🤖 AI Summary
This work addresses the challenge of low-latency, high-fidelity outdoor 3D scene reconstruction for real-time AR/VR applications by presenting the first end-to-end drone-based real-time reconstruction system that fully integrates 3D Gaussian Splatting (3DGS). The system combines RTMP video streaming, multi-sensor synchronization, real-time camera pose estimation, and online 3DGS optimization to enable continuous model updates and interactive rendering. Experimental results demonstrate that the reconstructed scenes achieve 93–96% of the fidelity of offline high-quality reconstructions, while offering significantly superior rendering performance compared to NeRF and substantially reduced end-to-end latency, thereby effectively supporting real-time aerial augmented perception.
📝 Abstract
In this study, we present an end-to-end pipeline capable of converting drone-captured video streams into high-fidelity 3D reconstructions with minimal latency.

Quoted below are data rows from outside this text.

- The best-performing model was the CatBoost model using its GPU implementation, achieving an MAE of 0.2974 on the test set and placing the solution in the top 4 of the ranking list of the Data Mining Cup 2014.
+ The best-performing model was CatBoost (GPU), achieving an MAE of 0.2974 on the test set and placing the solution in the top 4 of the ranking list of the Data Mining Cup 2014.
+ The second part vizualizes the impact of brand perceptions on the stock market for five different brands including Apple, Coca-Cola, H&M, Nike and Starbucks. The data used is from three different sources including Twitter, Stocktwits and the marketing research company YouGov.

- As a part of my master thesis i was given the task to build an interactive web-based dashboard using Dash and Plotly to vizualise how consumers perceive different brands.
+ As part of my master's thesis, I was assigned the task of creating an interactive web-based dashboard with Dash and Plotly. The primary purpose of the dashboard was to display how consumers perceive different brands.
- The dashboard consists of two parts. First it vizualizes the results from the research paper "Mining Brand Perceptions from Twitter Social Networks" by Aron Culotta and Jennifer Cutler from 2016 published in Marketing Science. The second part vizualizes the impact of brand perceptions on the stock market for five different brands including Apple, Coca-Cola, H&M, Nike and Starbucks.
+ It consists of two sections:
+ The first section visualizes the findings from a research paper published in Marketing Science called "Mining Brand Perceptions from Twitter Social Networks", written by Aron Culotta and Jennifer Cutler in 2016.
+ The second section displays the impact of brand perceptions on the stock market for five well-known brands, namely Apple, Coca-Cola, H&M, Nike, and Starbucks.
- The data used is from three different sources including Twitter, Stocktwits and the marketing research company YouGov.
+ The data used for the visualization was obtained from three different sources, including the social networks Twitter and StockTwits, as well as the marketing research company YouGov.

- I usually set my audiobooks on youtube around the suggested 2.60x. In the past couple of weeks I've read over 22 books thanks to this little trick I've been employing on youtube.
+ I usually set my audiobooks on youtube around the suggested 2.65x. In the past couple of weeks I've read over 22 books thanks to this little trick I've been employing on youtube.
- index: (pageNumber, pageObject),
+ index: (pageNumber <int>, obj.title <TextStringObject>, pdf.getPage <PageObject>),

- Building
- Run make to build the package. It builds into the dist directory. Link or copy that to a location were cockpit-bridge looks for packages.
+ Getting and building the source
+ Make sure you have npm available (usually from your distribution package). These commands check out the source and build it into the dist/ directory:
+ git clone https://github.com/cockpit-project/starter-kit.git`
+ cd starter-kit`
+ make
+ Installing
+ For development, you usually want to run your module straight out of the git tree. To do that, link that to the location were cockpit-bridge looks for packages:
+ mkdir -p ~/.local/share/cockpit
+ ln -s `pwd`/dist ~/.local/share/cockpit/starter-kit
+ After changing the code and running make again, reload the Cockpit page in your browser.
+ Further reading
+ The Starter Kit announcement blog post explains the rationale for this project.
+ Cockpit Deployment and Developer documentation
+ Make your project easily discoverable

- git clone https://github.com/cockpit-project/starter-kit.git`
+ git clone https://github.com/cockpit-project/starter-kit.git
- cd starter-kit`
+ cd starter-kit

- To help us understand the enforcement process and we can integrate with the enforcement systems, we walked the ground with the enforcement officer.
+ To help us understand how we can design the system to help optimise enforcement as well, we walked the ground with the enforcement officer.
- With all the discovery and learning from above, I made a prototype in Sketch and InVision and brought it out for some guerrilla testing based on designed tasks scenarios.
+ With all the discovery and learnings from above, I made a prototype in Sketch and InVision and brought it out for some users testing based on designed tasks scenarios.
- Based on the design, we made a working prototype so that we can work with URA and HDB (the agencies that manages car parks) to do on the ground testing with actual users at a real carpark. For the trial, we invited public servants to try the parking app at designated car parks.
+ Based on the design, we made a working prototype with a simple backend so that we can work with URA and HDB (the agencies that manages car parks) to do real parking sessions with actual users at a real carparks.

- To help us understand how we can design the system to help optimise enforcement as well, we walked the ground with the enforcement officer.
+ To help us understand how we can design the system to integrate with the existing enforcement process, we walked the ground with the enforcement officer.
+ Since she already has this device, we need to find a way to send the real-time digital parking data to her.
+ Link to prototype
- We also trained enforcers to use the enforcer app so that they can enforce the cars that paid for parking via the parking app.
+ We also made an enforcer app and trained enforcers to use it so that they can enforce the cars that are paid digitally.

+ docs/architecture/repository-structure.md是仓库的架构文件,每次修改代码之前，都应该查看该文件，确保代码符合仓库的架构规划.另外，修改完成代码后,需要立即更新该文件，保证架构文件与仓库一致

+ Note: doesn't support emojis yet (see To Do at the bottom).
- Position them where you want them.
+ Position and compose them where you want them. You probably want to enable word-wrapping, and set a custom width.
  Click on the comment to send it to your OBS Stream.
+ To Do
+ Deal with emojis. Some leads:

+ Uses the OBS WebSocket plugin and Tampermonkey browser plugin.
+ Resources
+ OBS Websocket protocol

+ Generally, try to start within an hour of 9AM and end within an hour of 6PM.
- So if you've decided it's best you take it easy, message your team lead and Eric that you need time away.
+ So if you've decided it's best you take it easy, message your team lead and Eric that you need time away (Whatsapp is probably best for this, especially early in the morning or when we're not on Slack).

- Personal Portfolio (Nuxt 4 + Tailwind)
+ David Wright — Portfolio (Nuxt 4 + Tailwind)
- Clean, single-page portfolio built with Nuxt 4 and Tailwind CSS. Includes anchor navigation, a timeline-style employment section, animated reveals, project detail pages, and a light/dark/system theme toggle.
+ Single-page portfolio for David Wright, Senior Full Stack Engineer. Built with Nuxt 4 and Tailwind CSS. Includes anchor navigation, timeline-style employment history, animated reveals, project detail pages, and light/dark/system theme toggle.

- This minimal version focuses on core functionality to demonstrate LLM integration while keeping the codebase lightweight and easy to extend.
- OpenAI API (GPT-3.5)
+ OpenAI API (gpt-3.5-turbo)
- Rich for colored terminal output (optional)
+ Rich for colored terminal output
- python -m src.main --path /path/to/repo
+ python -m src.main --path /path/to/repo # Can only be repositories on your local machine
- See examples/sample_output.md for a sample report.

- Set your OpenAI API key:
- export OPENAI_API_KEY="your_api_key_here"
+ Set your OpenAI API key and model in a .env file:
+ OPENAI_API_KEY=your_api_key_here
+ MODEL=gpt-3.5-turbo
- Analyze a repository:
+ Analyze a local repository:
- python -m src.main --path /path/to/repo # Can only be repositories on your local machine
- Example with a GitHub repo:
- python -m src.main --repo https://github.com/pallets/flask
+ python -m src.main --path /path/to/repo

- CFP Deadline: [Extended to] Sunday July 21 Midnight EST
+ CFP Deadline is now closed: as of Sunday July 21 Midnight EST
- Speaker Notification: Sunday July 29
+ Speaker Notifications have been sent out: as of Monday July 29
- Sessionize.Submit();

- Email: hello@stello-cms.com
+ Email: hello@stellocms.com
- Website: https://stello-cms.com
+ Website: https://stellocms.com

Unmanned aerial vehicles (UAVs) are extensively used in aerial real-time perception applications. Moreover, recent advances in 3D Gaussian Splatting (3DGS) have demonstrated significant potential for real-time neural rendering. However, their integration into end-to-end UAV-based reconstruction and visualization systems remains underexplored. Our goal is to propose an efficient architecture that combines live video acquisition via RTMP streaming, synchronized sensor fusion, camera pose estimation, and 3DGS optimization, achieving continuous model updates and low-latency deployment within interactive visualization environments that supports immersive augmented and virtual reality (AR/VR) applications. Experimental results demonstrate that the proposed method achieves competitive visual fidelity, while delivering significantly higher rendering performance and substantially reduced end-to-end latency, compared to NeRF-based approaches. Reconstruction quality remains within 4-7\% of high-fidelity offline references, confirming the suitability of the proposed system for real-time, scalable augmented perception from aerial platforms.